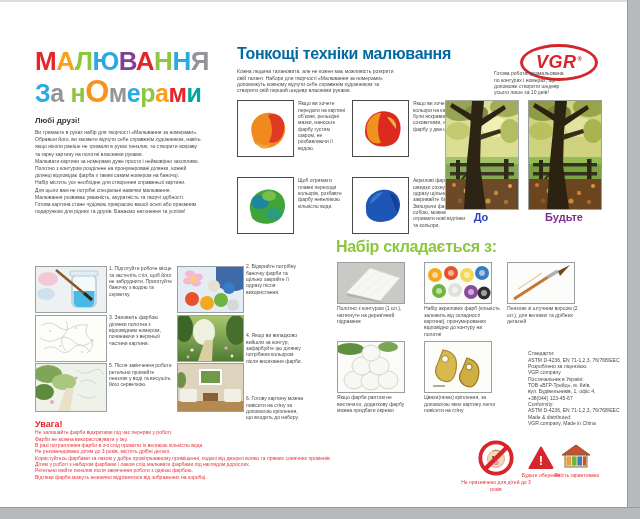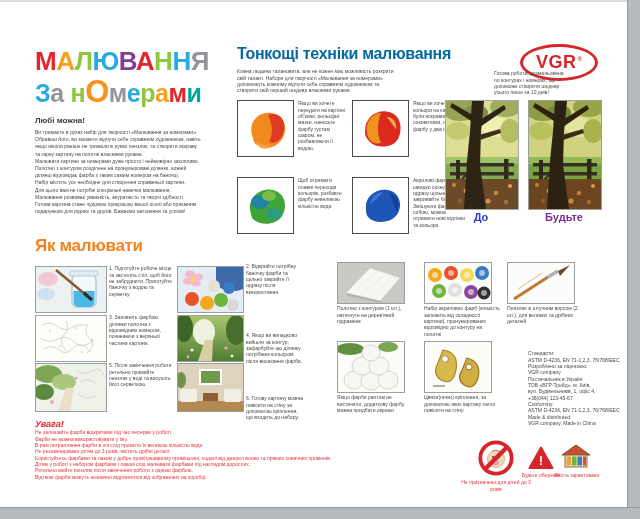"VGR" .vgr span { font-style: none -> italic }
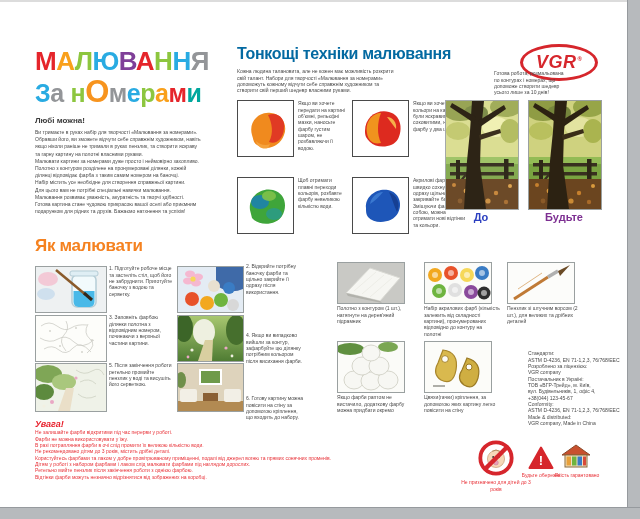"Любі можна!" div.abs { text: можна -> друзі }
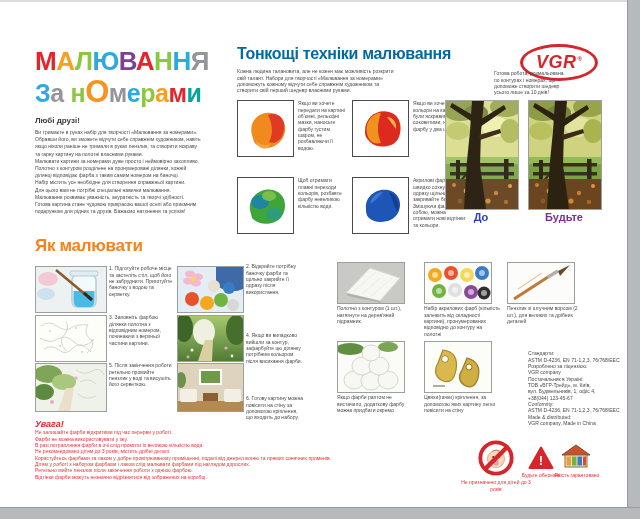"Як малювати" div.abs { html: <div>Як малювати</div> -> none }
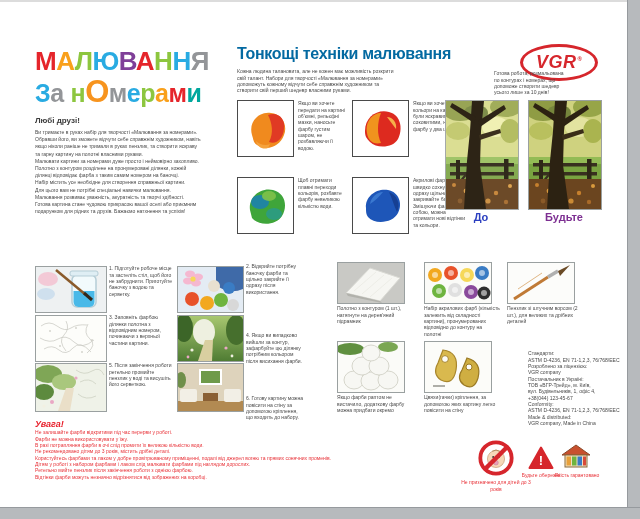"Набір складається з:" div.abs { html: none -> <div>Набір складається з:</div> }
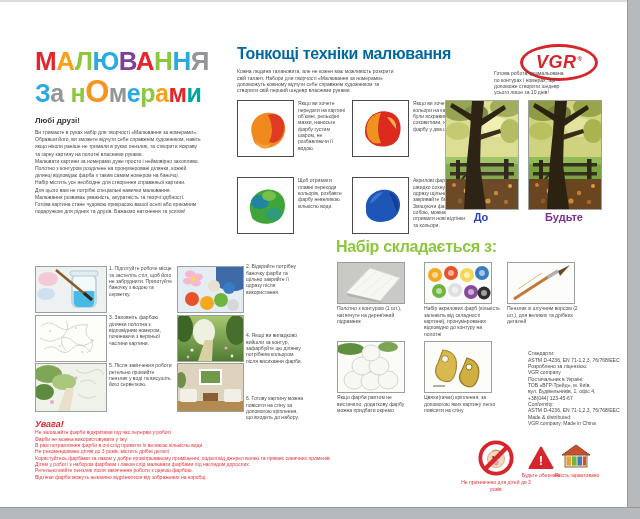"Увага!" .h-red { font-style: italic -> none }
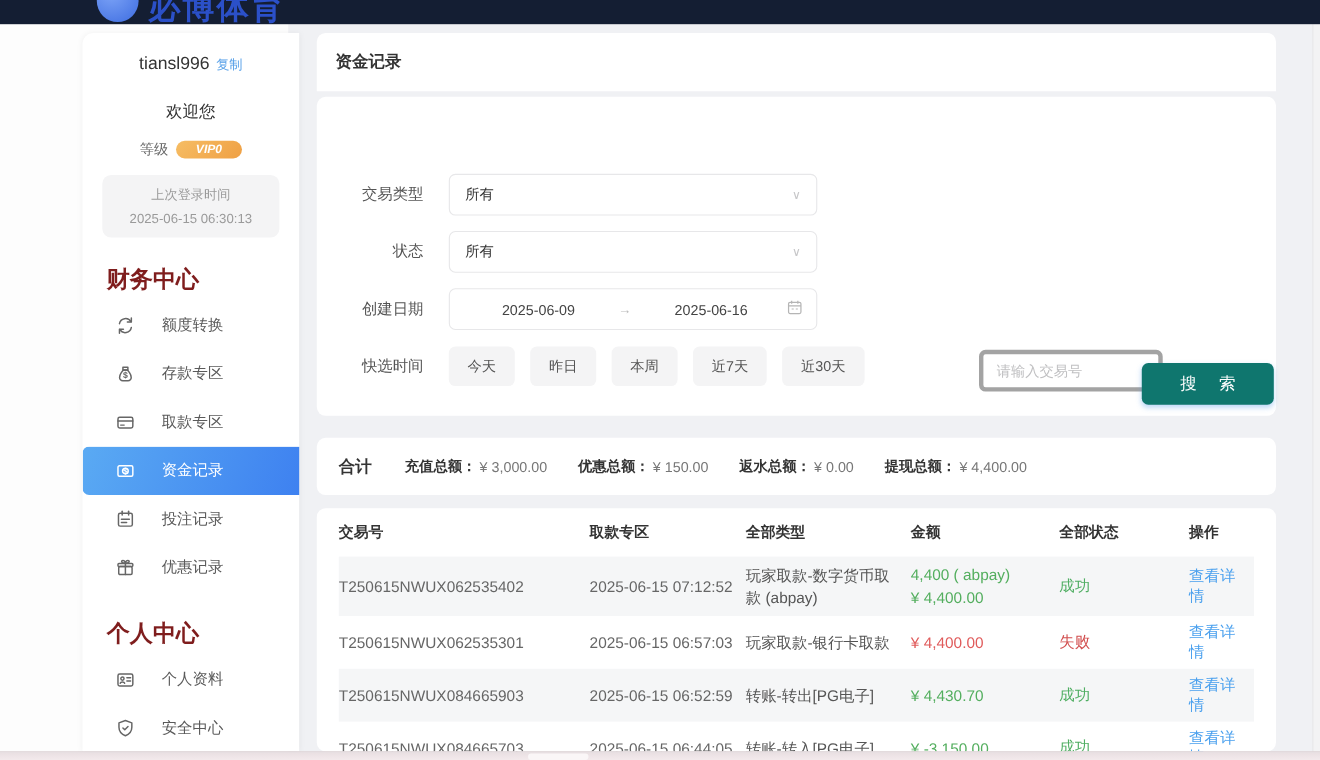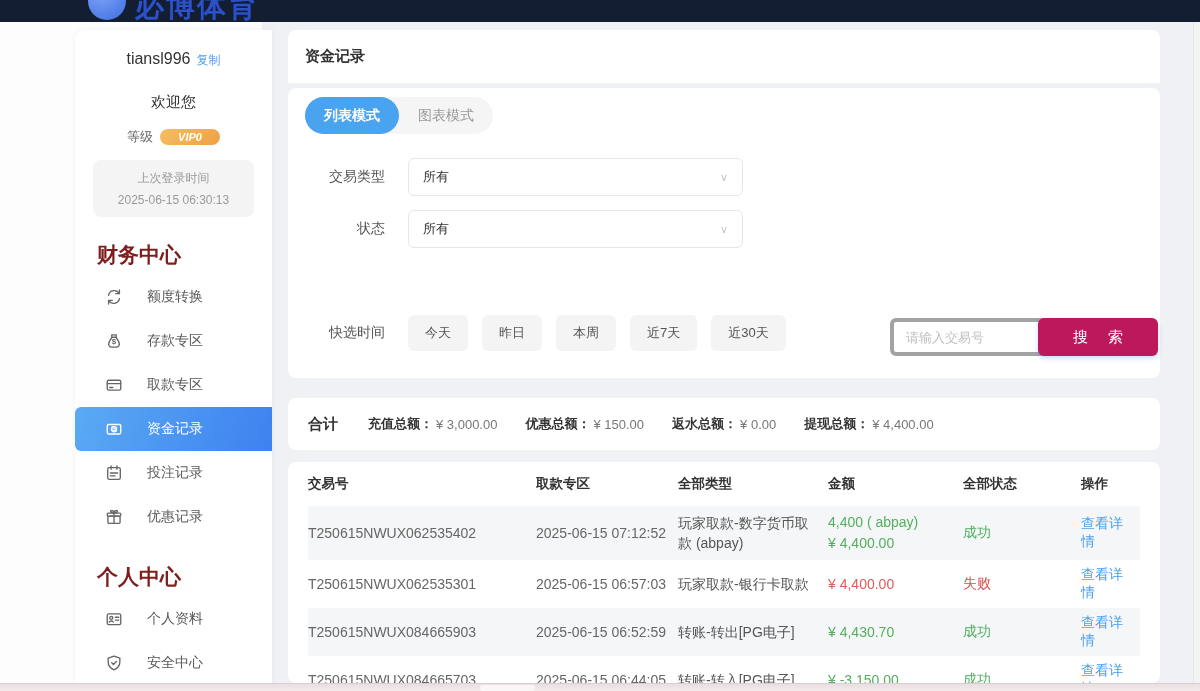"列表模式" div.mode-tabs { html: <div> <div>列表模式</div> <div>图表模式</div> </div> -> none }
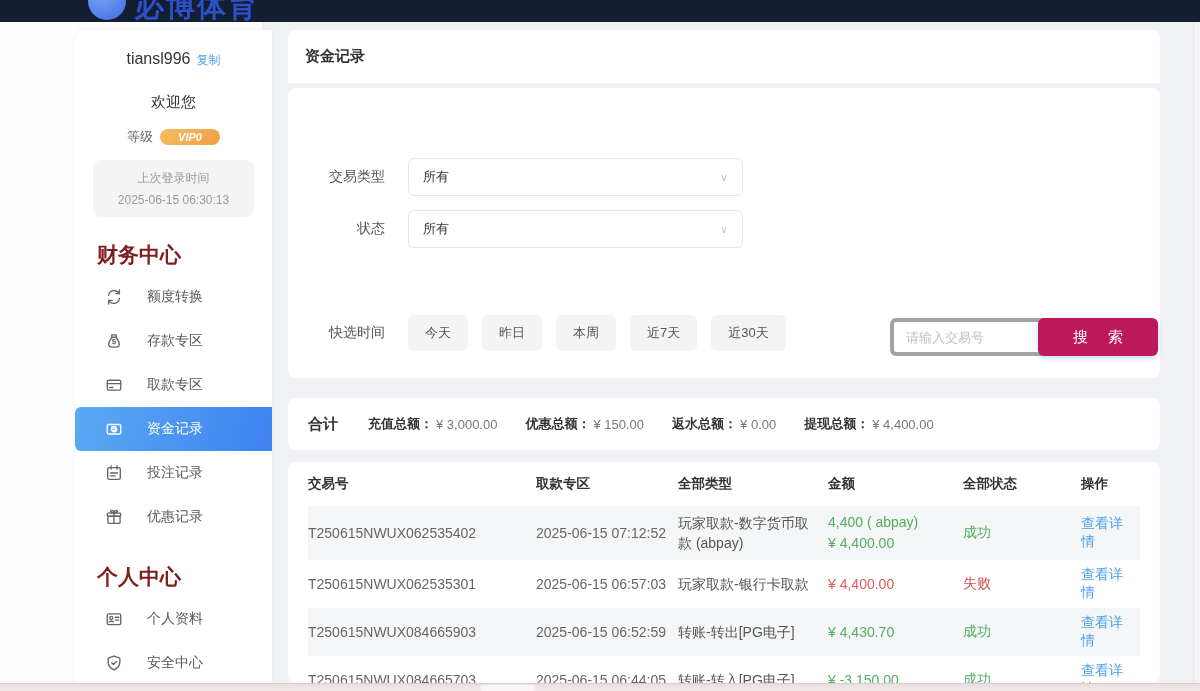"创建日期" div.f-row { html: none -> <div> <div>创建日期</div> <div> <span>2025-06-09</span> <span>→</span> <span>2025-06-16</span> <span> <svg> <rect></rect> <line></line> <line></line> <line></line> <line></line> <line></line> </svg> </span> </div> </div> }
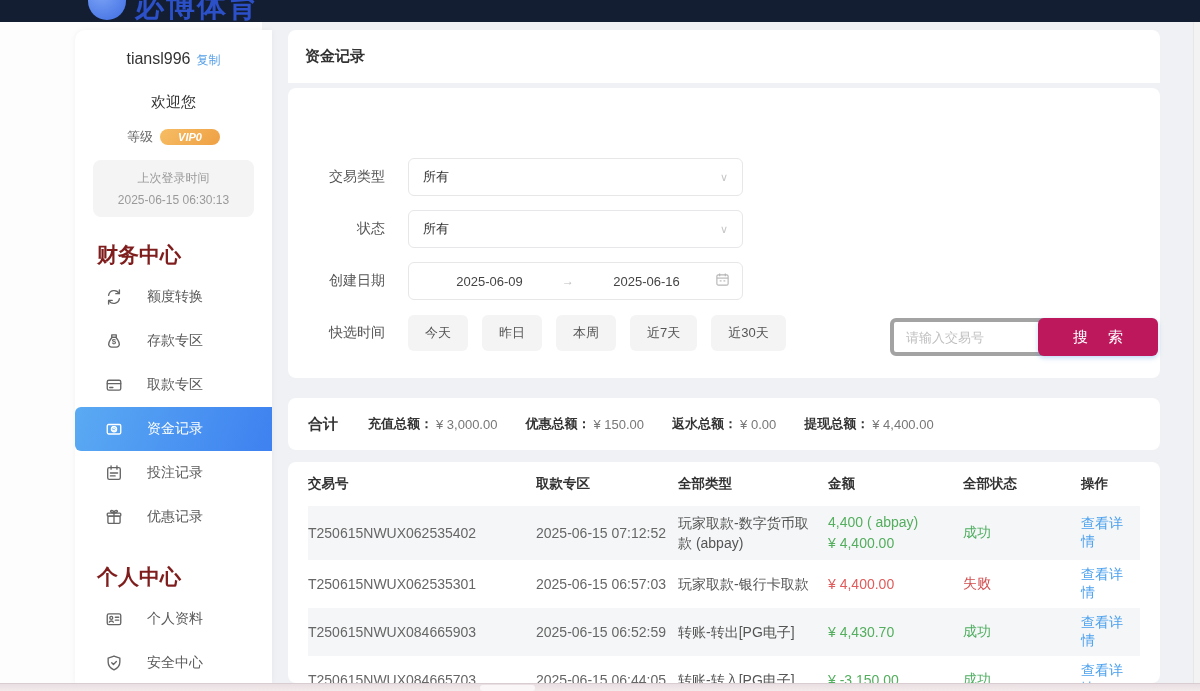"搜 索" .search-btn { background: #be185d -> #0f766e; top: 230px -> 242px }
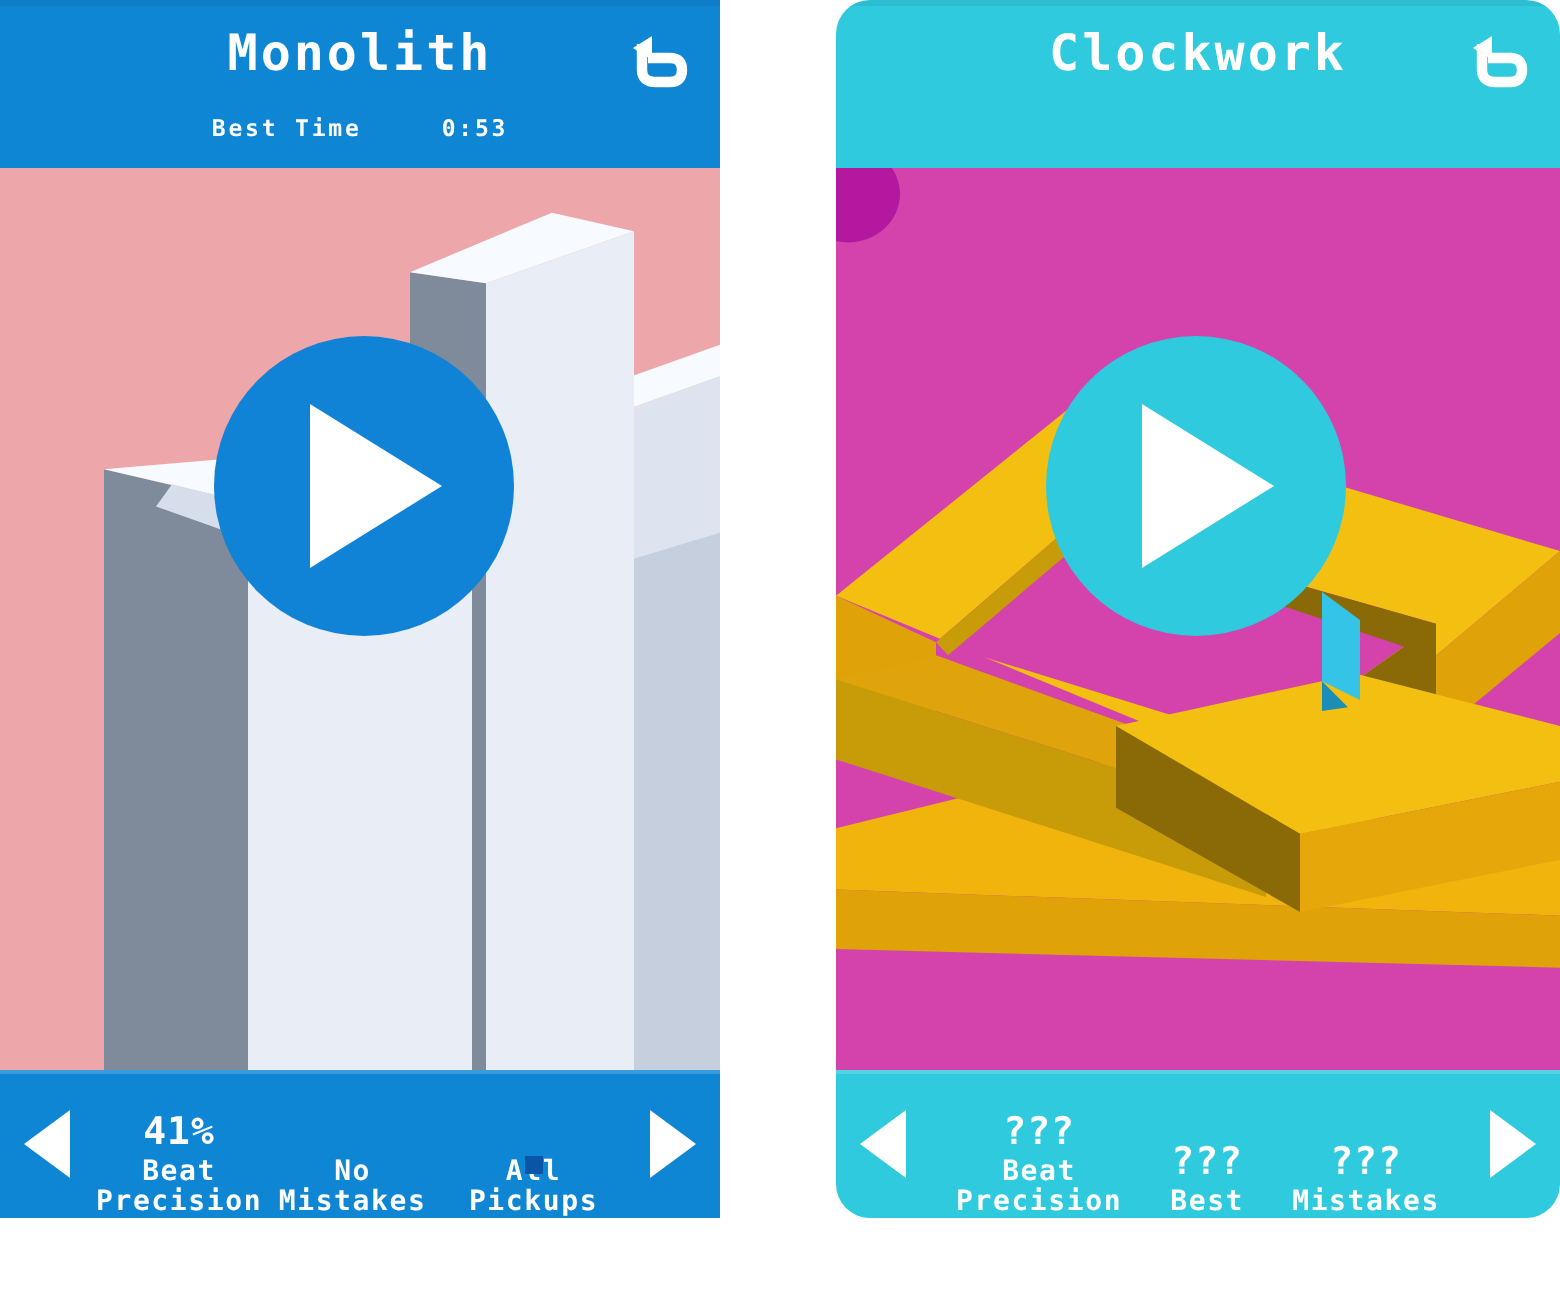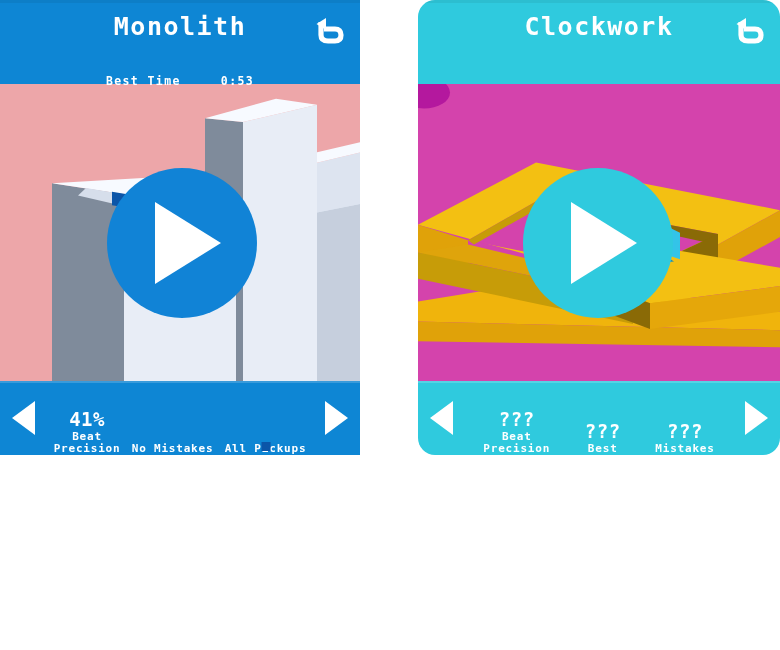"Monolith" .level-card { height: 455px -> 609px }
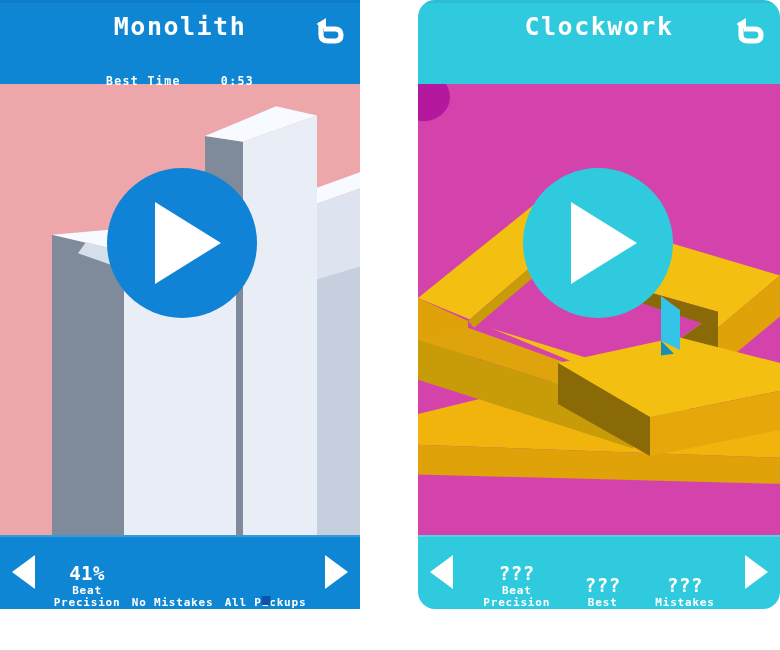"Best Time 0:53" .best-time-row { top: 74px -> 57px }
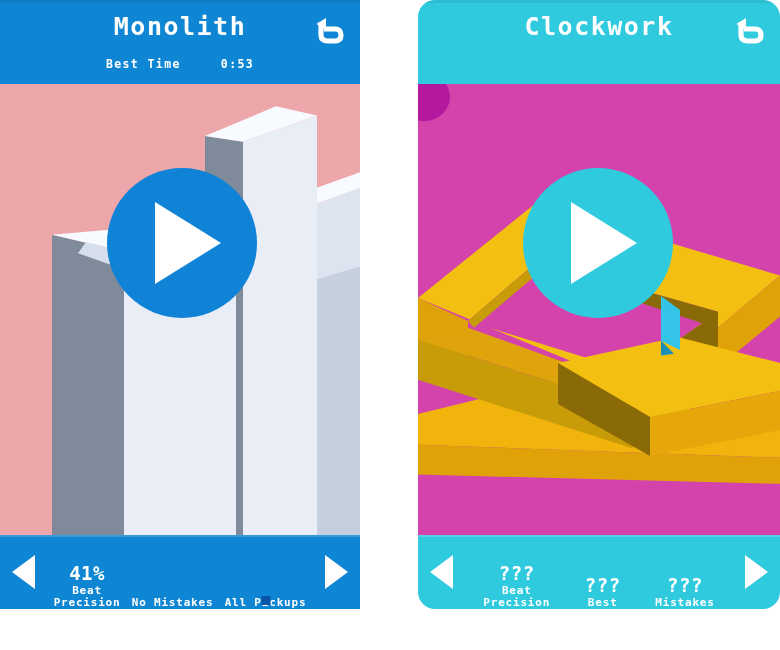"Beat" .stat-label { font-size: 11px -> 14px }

### Prompt
Print nothing but the lines above starting with the line that contains "html: <div>Як малювати</div>" and going on through the line that contains "height: 455px ->". Leave out the pictures.

### Solution
"Як малювати" div.abs { html: <div>Як малювати</div> -> none }
"Набір складається з:" div.abs { html: none -> <div>Набір складається з:</div> }
"Увага!" .h-red { font-style: italic -> none }
"列表模式" div.mode-tabs { html: <div> <div>列表模式</div> <div>图表模式</div> </div> -> none }
"创建日期" div.f-row { html: none -> <div> <div>创建日期</div> <div> <span>2025-06-09</span> <span>→</span> <span>2025-06-16</span> <span> <svg> <rect></rect> <line></line> <line></line> <line></line> <line></line> <line></line> </svg> </span> </div> </div> }
"搜 索" .search-btn { background: #be185d -> #0f766e; top: 230px -> 242px }
"Monolith" .level-card { height: 455px -> 609px }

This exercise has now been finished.